───── Information shown ─────

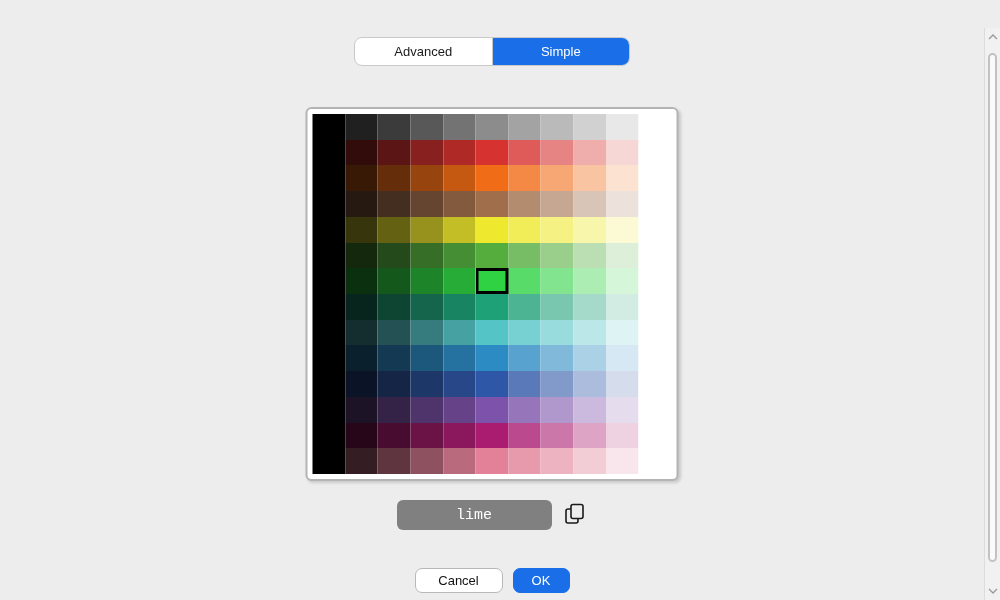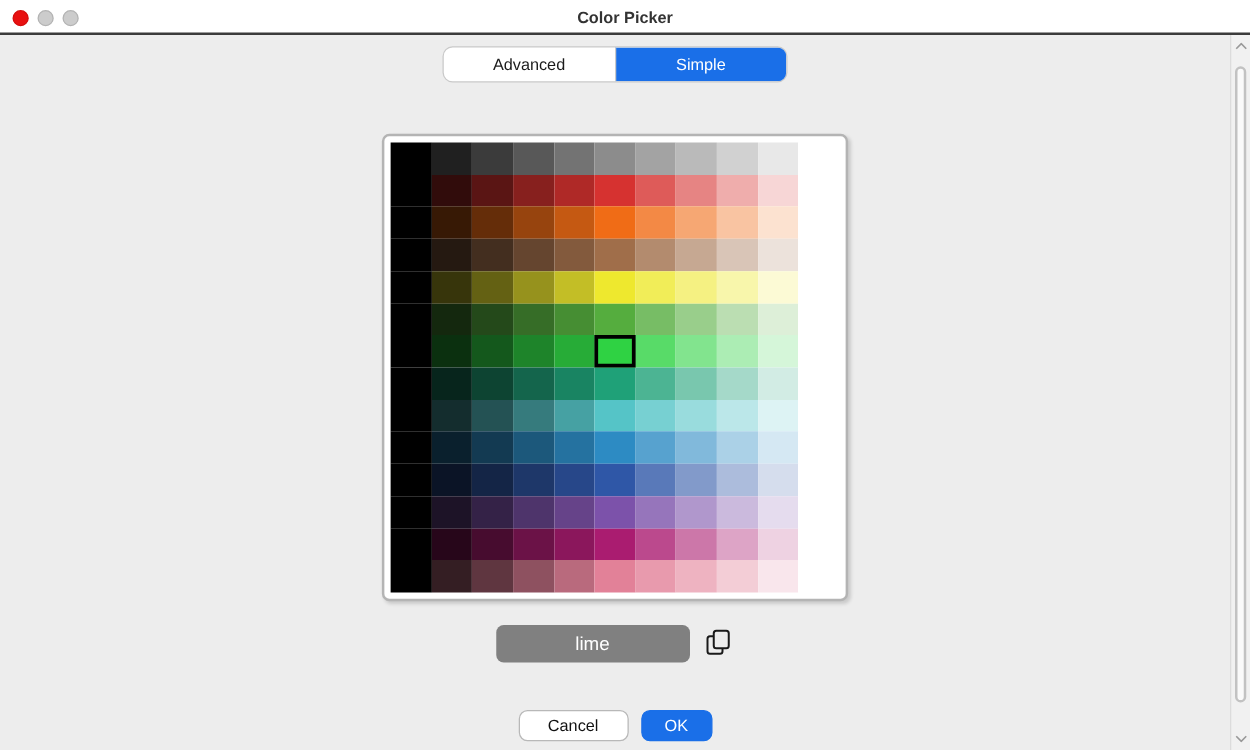"Color Picker" div.titlebar { html: <div> <div> <div></div> <div></div> <div></div> </div> <div>Color Picker</div> </div> -> none }
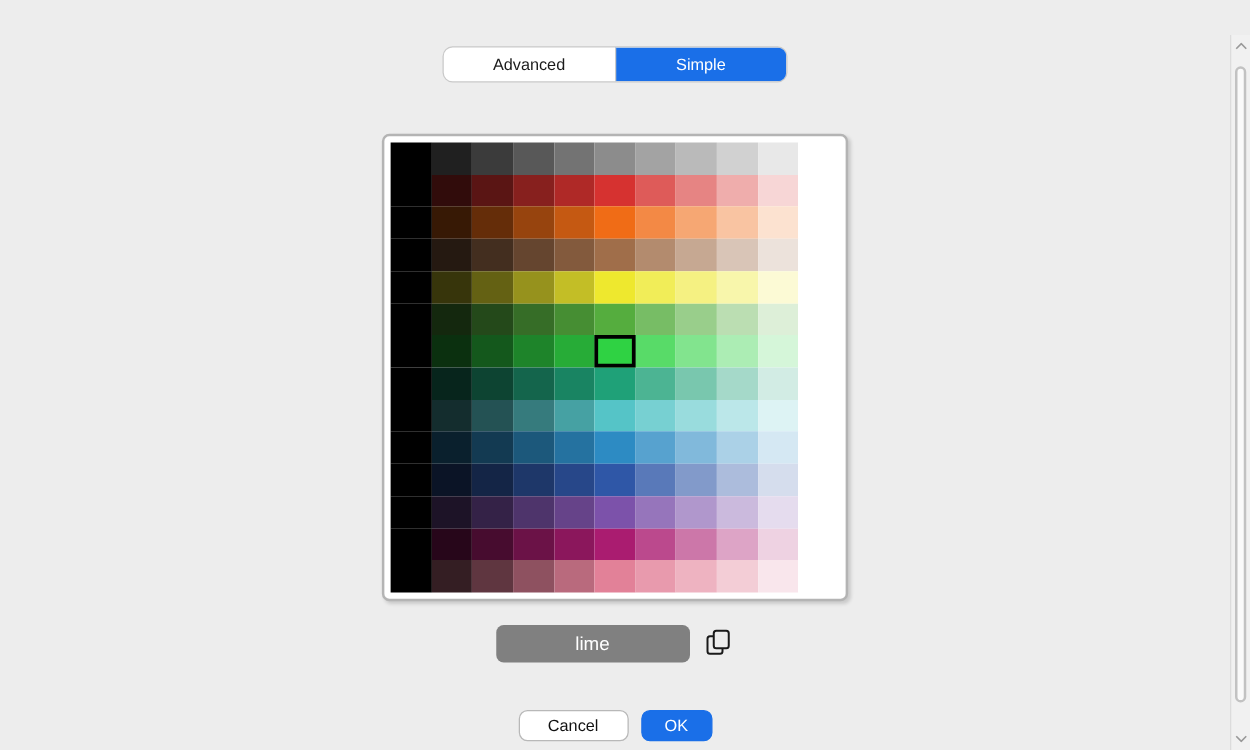"lime" .color-chip { font-family: Liberation Sans, sans-serif -> Liberation Mono, monospace }
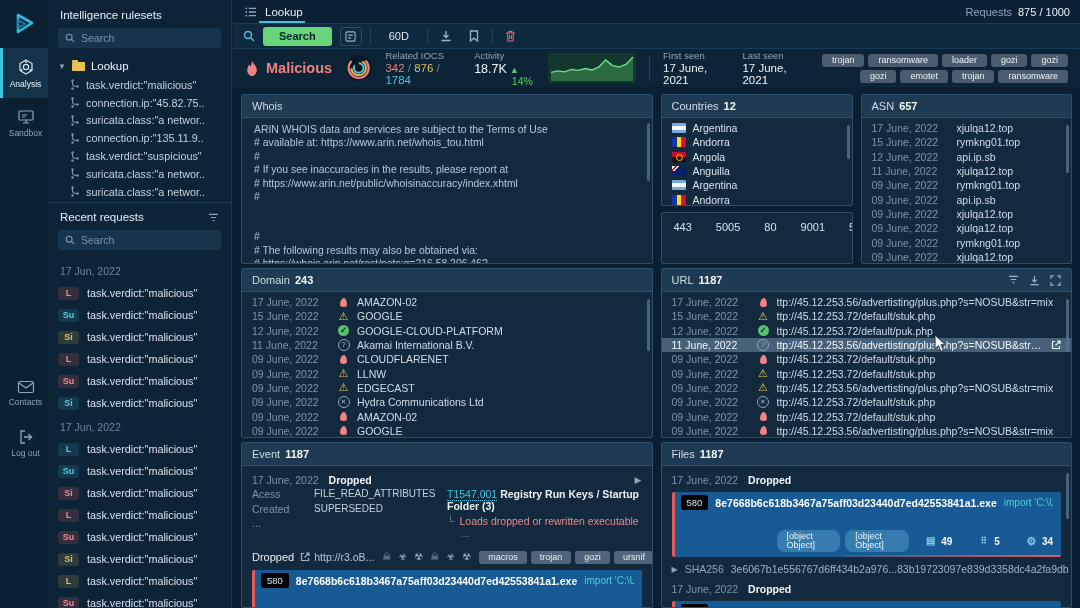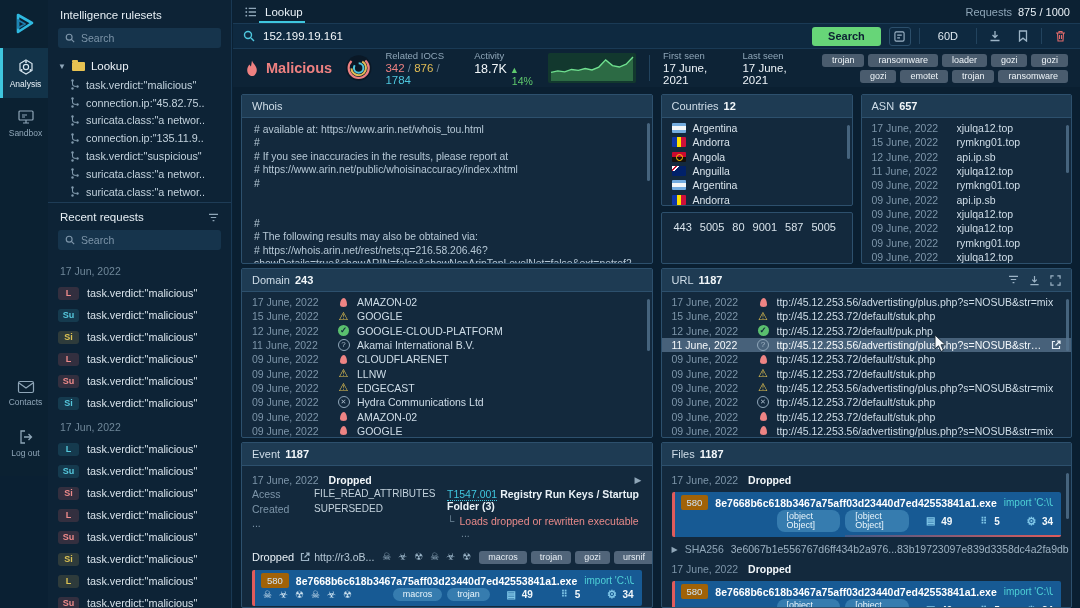"152.199.19.161" input { html: <input> -> none }
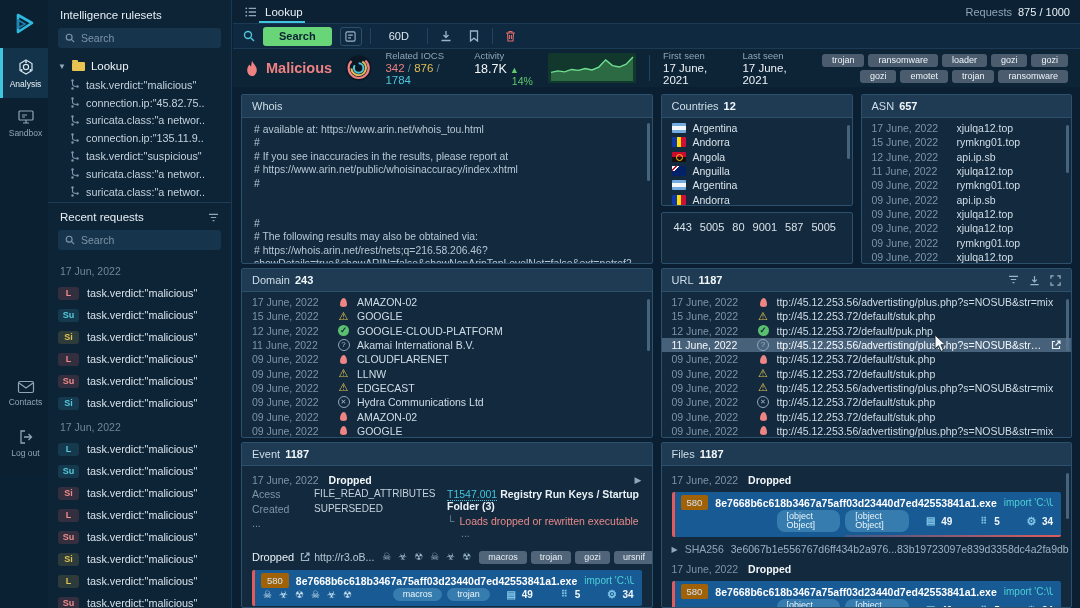"ARIN WHOIS data and services" div { html: none -> <div>ARIN WHOIS data and services are subject to the Terms of Use</div> }
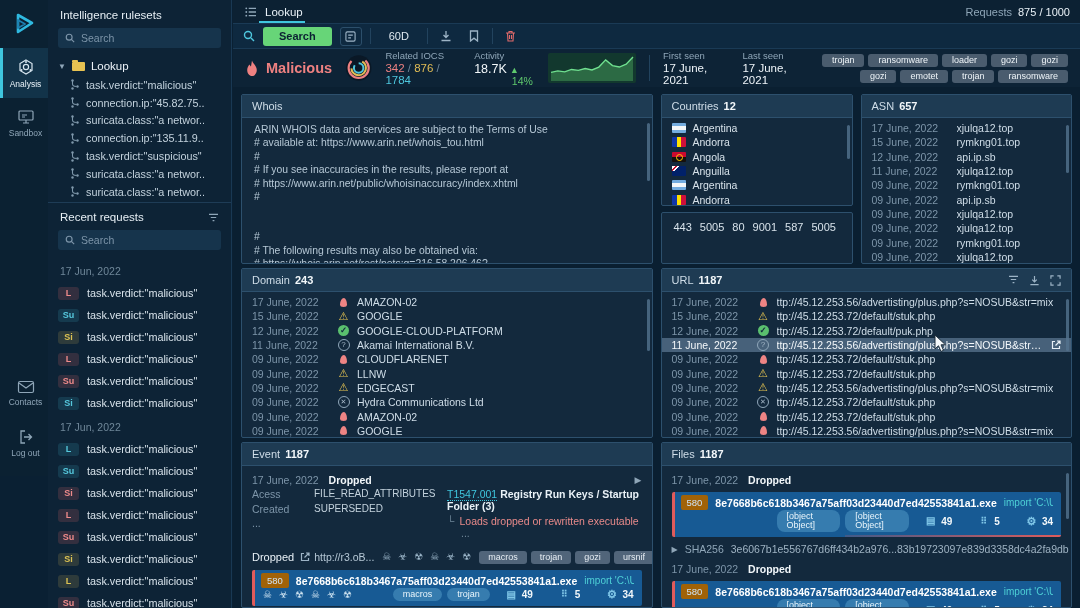"443" .port-row { gap: 8px -> 24px }
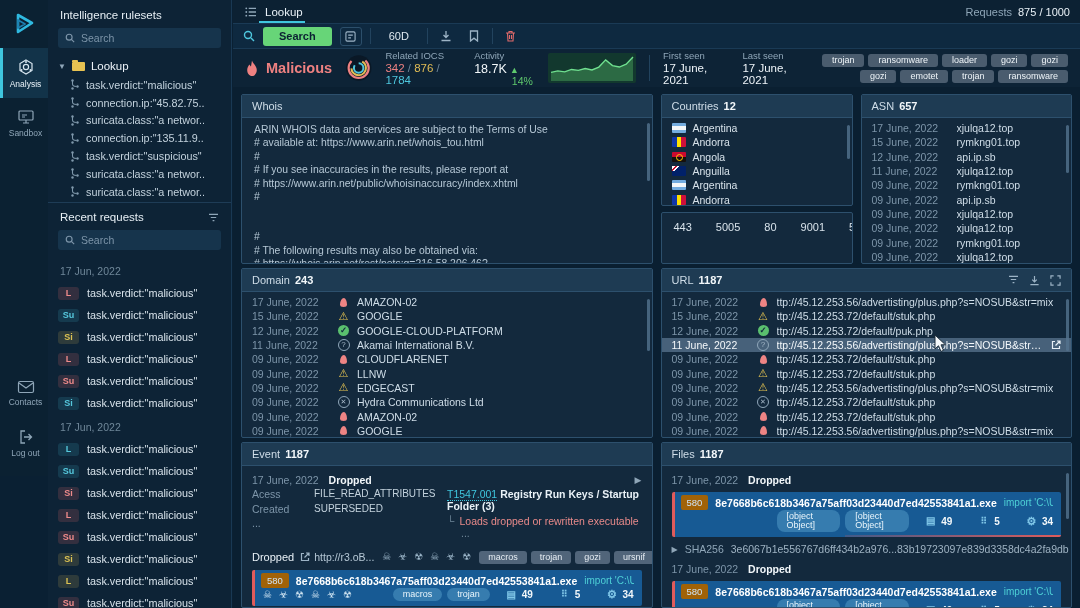"580" .fid { background: #a16207 -> #000000 }
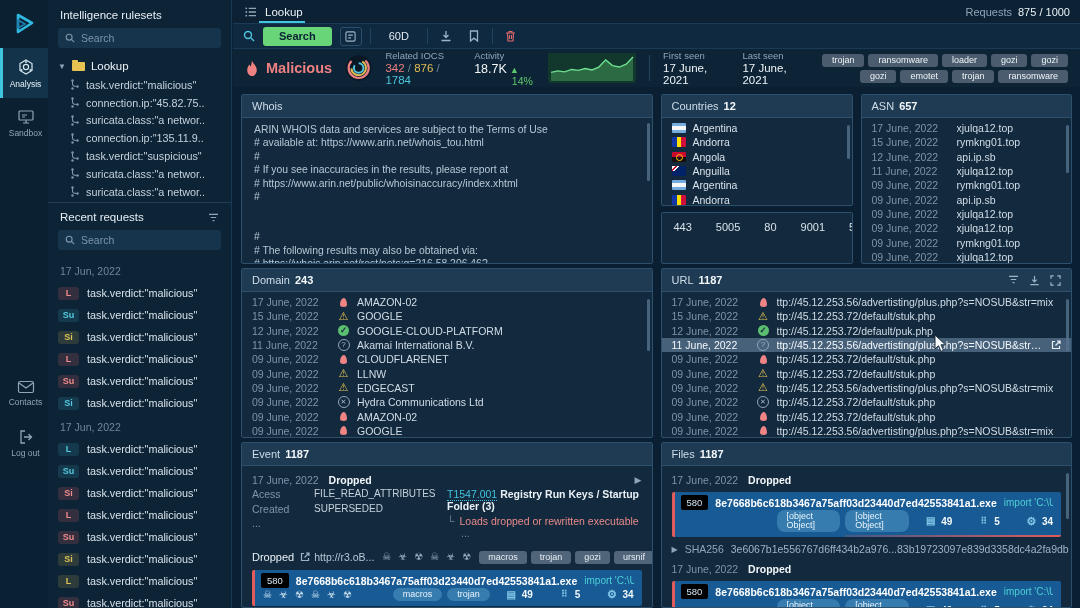"[object Object]" .fcard-r2 { margin-top: 0 -> 20px }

─────

▸ **Problem to work on**:
Transcribe exactly the line that contains "html: none ->" and each line after it through the end of the listing. Leave out the pictures.

▸ **Response**:
"ARIN WHOIS data and services" div { html: none -> <div>ARIN WHOIS data and services are subject to the Terms of Use</div> }
"443" .port-row { gap: 8px -> 24px }
"580" .fid { background: #a16207 -> #000000 }
"[object Object]" .fcard-r2 { margin-top: 0 -> 20px }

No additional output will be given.